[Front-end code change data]
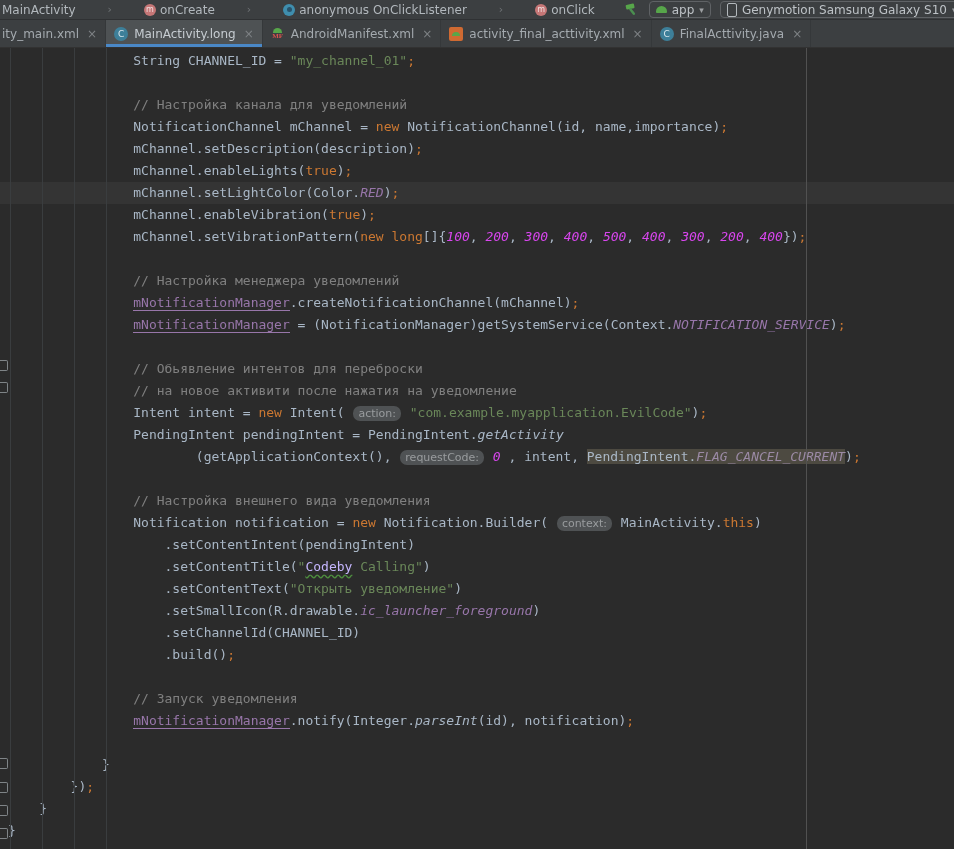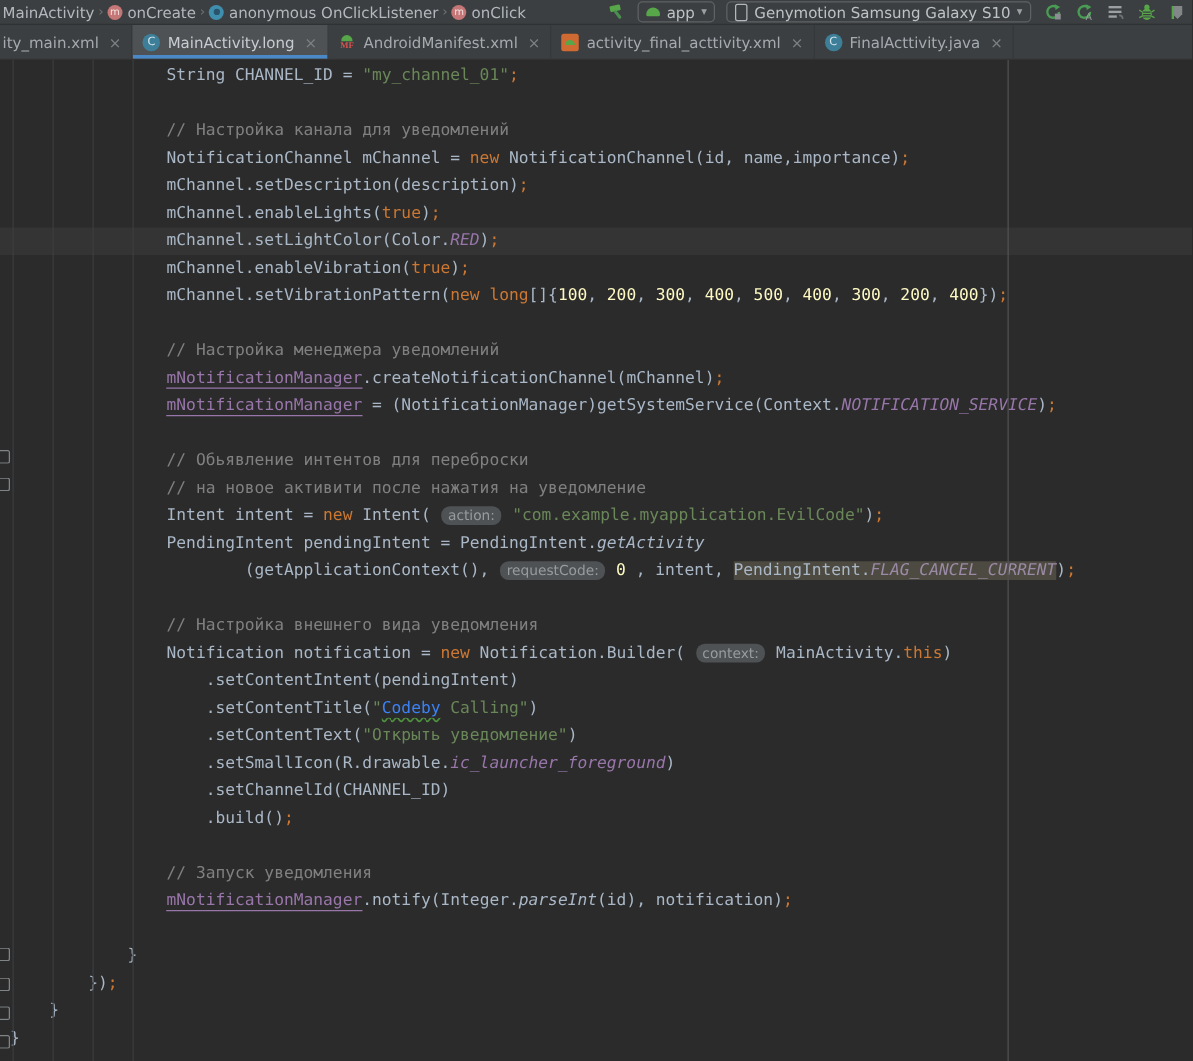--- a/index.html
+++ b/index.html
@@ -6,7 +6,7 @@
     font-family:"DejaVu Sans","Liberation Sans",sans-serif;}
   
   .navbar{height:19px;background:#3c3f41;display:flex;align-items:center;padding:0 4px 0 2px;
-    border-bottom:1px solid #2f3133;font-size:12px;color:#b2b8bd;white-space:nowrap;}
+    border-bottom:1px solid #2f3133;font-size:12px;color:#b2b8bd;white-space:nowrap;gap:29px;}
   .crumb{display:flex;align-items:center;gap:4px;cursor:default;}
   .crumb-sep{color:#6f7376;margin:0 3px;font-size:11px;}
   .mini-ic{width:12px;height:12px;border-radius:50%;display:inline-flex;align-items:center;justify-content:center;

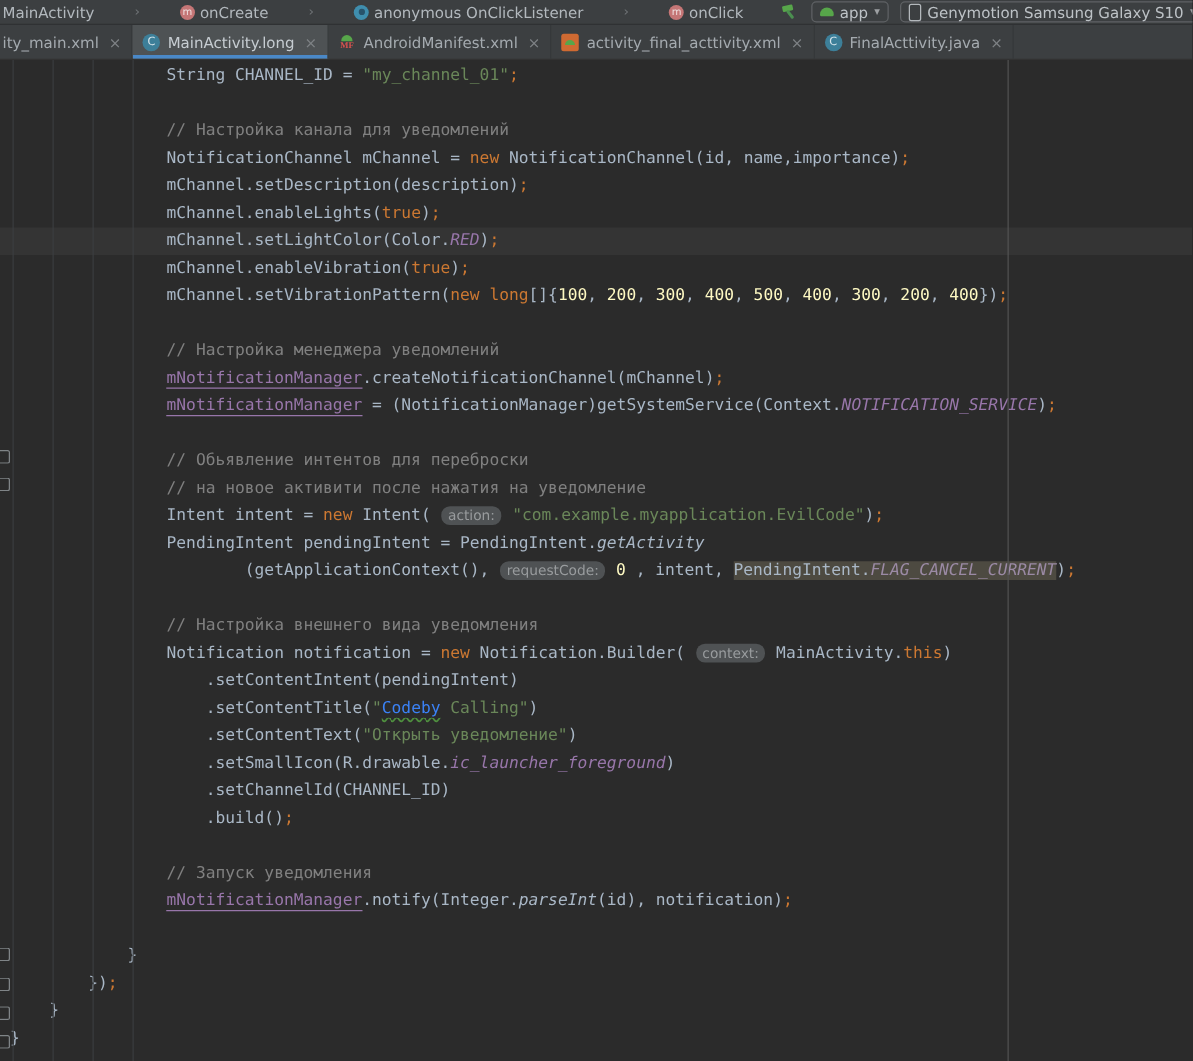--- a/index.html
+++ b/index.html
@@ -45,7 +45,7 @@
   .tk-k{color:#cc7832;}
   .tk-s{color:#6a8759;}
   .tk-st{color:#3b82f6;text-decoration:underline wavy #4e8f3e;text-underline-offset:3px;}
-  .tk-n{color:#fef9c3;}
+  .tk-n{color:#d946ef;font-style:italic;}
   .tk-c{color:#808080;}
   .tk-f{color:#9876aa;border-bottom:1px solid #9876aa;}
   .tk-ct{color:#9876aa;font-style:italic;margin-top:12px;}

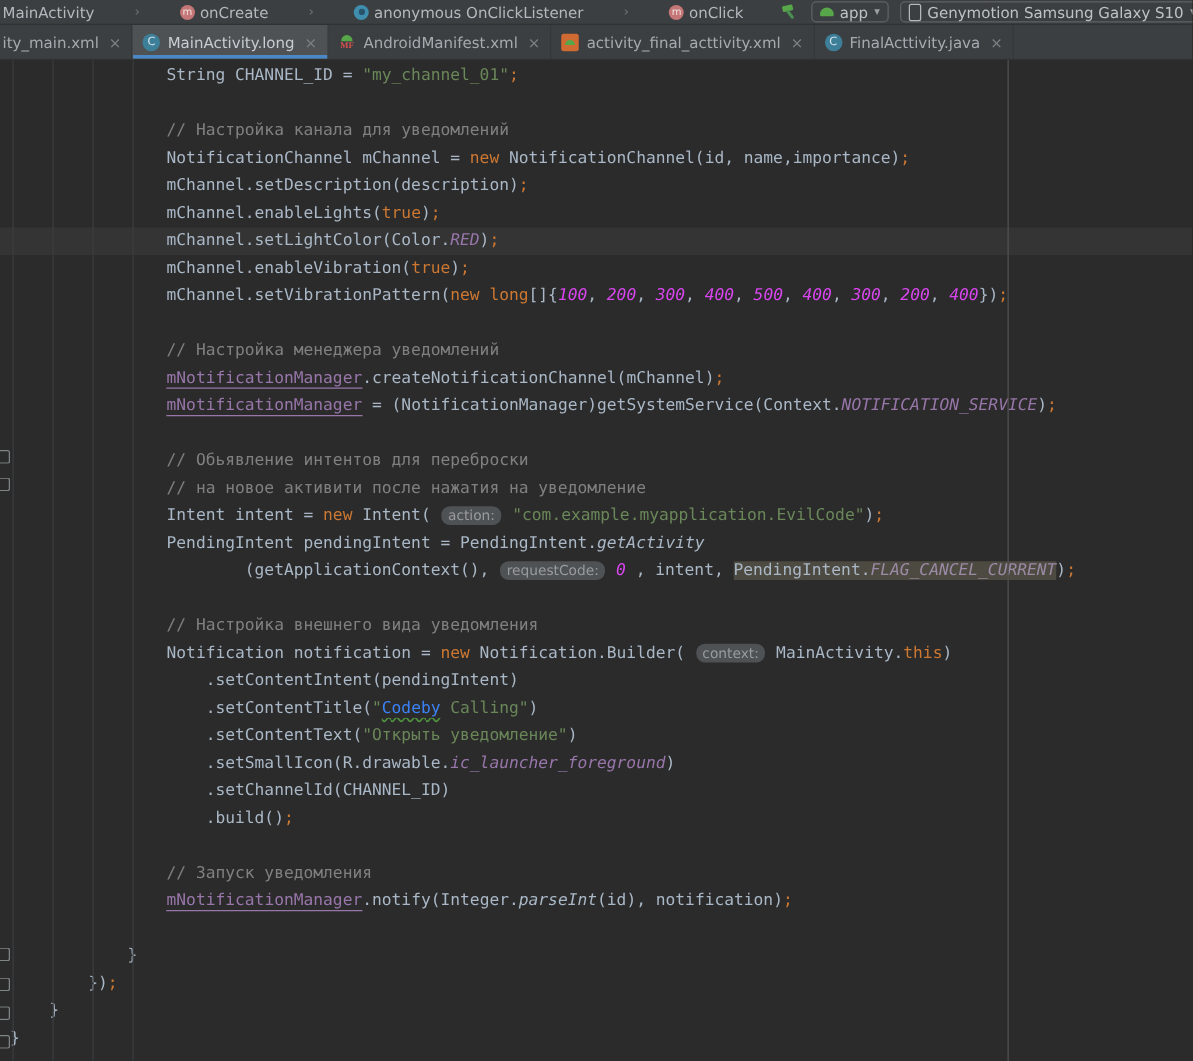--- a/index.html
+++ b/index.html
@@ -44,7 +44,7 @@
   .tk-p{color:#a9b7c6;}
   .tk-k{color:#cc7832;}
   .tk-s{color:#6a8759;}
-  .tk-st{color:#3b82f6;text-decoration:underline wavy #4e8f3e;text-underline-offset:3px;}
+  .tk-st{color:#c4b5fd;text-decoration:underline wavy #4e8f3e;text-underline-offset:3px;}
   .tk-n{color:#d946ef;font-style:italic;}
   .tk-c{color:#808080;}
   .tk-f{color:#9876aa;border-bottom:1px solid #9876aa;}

==

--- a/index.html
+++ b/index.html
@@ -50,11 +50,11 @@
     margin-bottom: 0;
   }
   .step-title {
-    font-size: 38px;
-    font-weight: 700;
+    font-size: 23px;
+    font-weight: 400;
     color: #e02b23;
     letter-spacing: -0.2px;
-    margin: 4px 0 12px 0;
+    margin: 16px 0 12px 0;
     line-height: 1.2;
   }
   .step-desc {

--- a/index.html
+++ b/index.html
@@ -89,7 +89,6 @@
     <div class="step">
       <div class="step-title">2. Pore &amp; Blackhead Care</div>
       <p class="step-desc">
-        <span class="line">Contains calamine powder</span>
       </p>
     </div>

(What is needed) Each line above with the string "style" should be reported in full.

(Expected answer)
+  .tk-n{color:#d946ef;font-style:italic;}
   .tk-ct{color:#9876aa;font-style:italic;margin-top:12px;}
   .tk-n{color:#d946ef;font-style:italic;}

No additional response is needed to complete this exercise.